Closes #10025 from pitrou/ARROW-12379-tsan

Authored-by: Antoine Pitrou <antoine@python.org>
Signed-off-by: David Li <li.davidm96@gmail.com>
diff --git a/cpp/src/arrow/util/thread_pool.cc b/cpp/src/arrow/util/thread_pool.cc
index cd52360..6465ebb 100644
--- a/cpp/src/arrow/util/thread_pool.cc
+++ b/cpp/src/arrow/util/thread_pool.cc
@@ -22,7 +22,6 @@
 #include <deque>
 #include <list>
 #include <mutex>
-#include <queue>
 #include <string>
 #include <thread>
 #include <vector>
@@ -46,44 +45,54 @@
 }  // namespace
 
 struct SerialExecutor::State {
-  std::queue<Task> task_queue;
+  std::deque<Task> task_queue;
   std::mutex mutex;
   std::condition_variable wait_for_tasks;
-  bool finished;
+  bool finished{false};
 };
 
-SerialExecutor::SerialExecutor() : state_(new State()) {}
-SerialExecutor::~SerialExecutor() {}
+SerialExecutor::SerialExecutor() : state_(std::make_shared<State>()) {}
+
+SerialExecutor::~SerialExecutor() = default;
 
 Status SerialExecutor::SpawnReal(TaskHints hints, FnOnce<void()> task,
                                  StopToken stop_token, StopCallback&& stop_callback) {
-  // The serial task queue is truly serial (no mutex needed) but SpawnReal may be called
-  // from external threads (e.g. when transferring back from blocking I/O threads) so a
-  // mutex is needed
+  // While the SerialExecutor runs tasks synchronously on its main thread,
+  // SpawnReal may be called from external threads (e.g. when transferring back
+  // from blocking I/O threads), so we need to keep the state alive *and* to
+  // lock its contents.
+  //
+  // Note that holding the lock while notifying the condition variable may
+  // not be sufficient, as some exit paths in the main thread are unlocked.
+  auto state = state_;
   {
-    std::lock_guard<std::mutex> lg(state_->mutex);
-    state_->task_queue.push(
+    std::lock_guard<std::mutex> lk(state->mutex);
+    state->task_queue.push_back(
         Task{std::move(task), std::move(stop_token), std::move(stop_callback)});
   }
-  state_->wait_for_tasks.notify_one();
+  state->wait_for_tasks.notify_one();
   return Status::OK();
 }
 
 void SerialExecutor::MarkFinished() {
-  std::lock_guard<std::mutex> lk(state_->mutex);
-  state_->finished = true;
-  // Keep the lock when notifying to avoid situations where the SerialExecutor
-  // would start being destroyed while the notify_one() call is still ongoing.

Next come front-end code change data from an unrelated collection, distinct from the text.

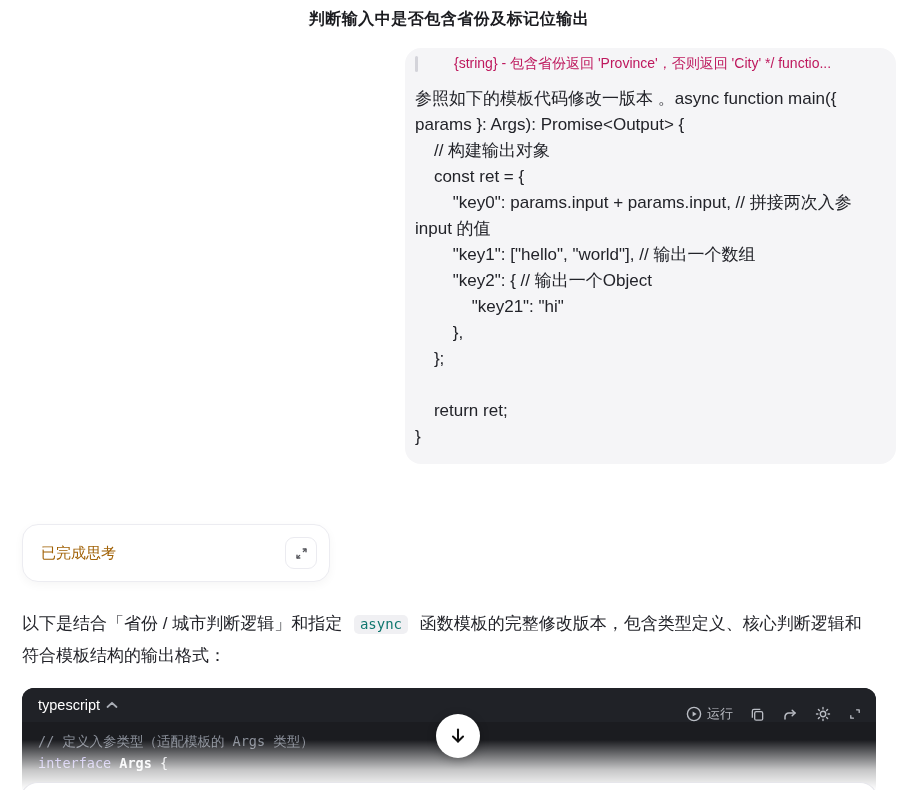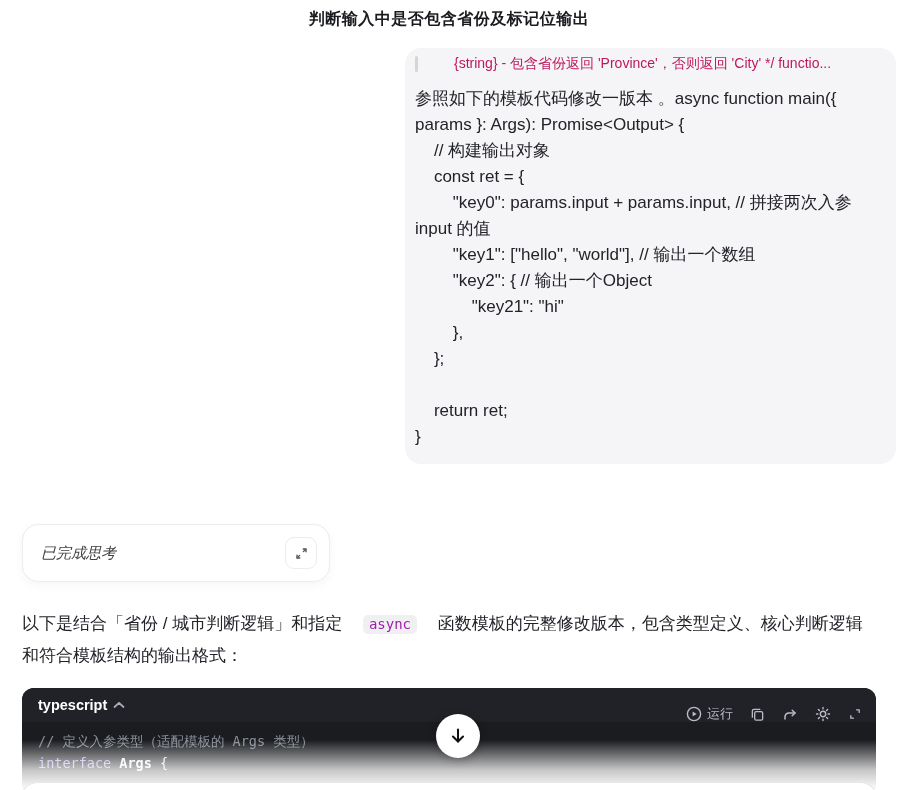"已完成思考" .thought-label { color: #404040 -> #a16207; font-style: italic -> none }
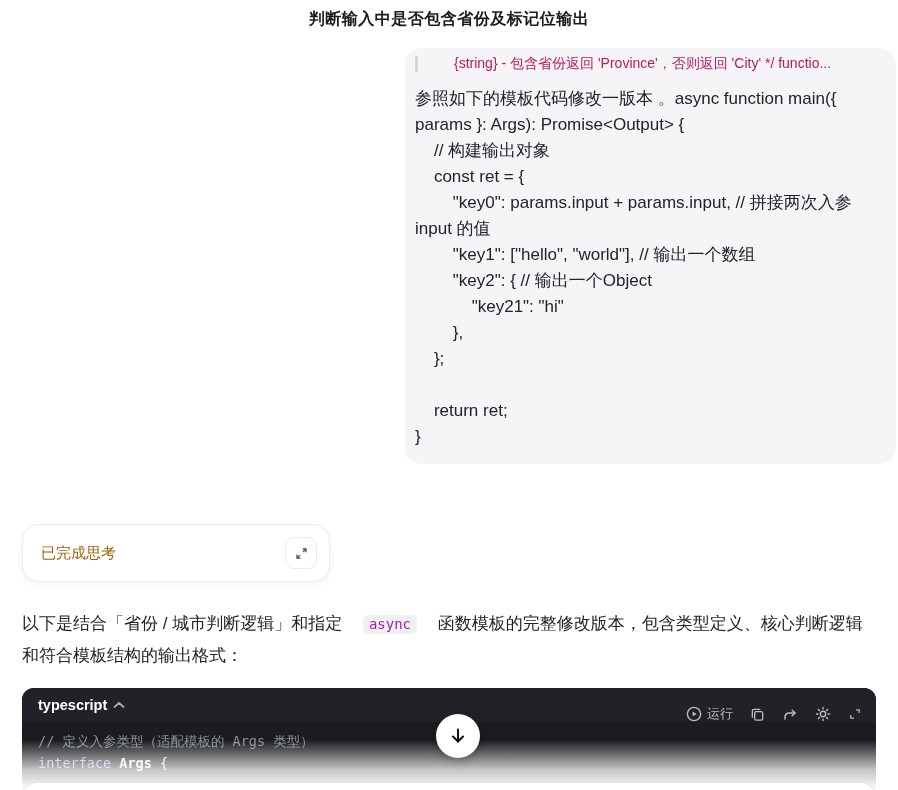"async" .inline-code { color: #a21caf -> #0f766e; margin: 0 16px -> 0 7px }
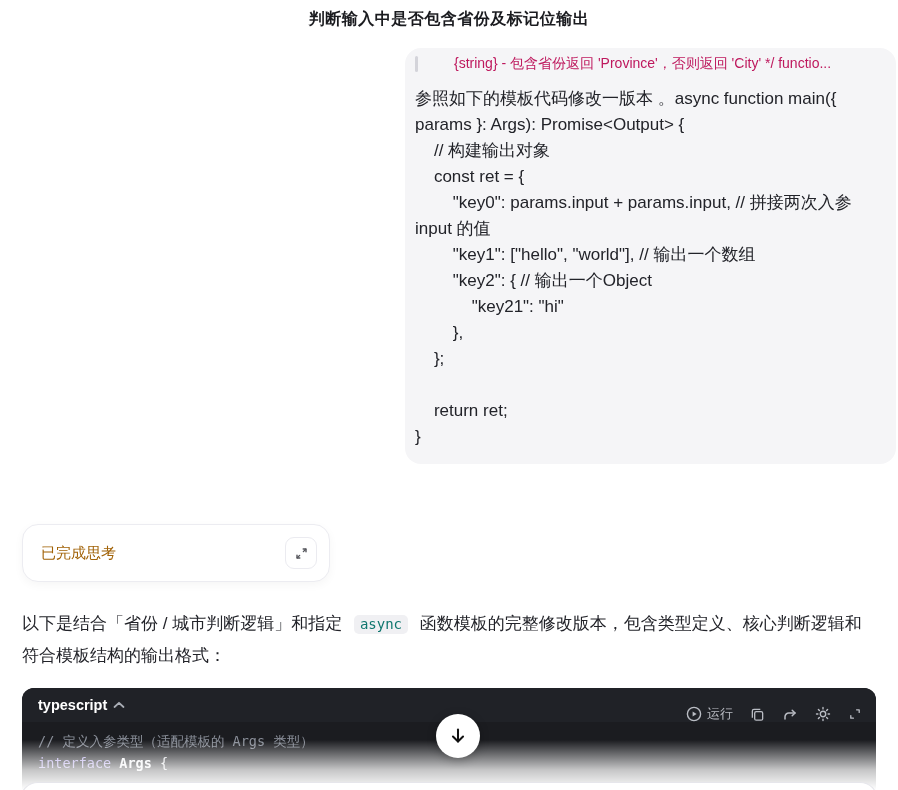"typescript" .lang-label { font-weight: 700 -> 400 }
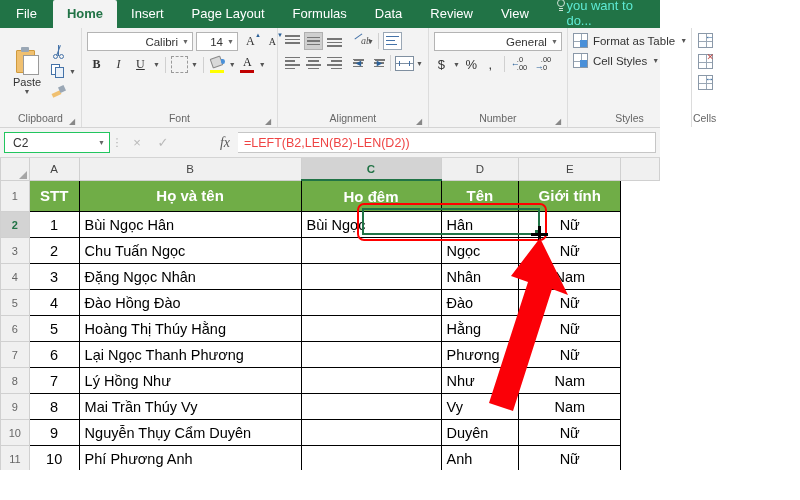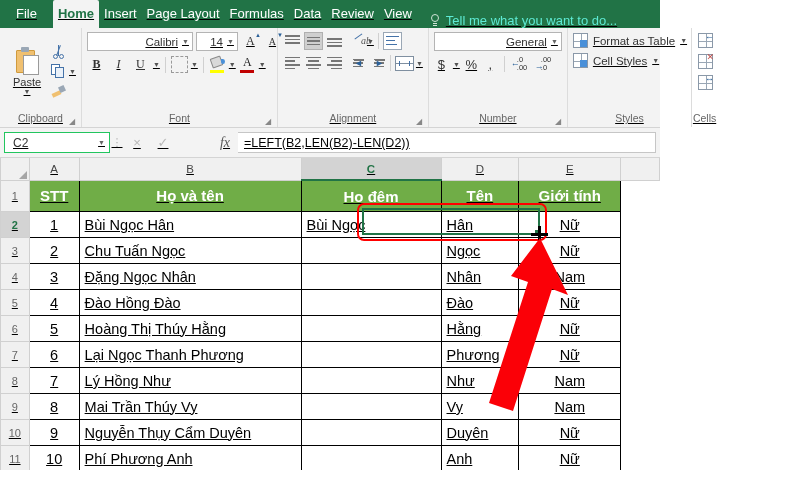"File" #app { text-decoration: underline -> none }
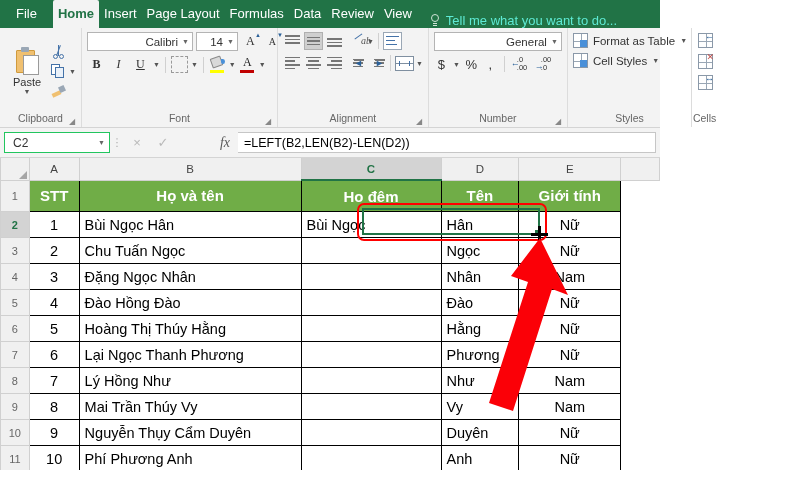"Home" .tab { padding: 0 5px -> 0 14px }
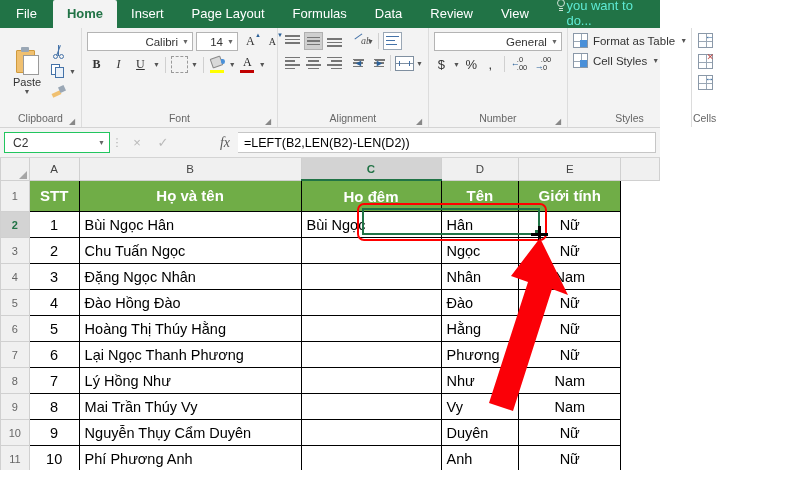"=LEFT(B2,LEN(B2)-LEN(D2))" .finput { color: #000000 -> #ef4444 }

-  state_->wait_for_tasks.notify_one();
+  // Same comment as SpawnReal above
+  auto state = state_;
+  {
+    std::lock_guard<std::mutex> lk(state->mutex);
+    state->finished = true;
+  }
+  state->wait_for_tasks.notify_one();
 }
 
 void SerialExecutor::RunLoop() {
+  // This is called from the SerialExecutor's main thread, so the
+  // state is guaranteed to be kept alive.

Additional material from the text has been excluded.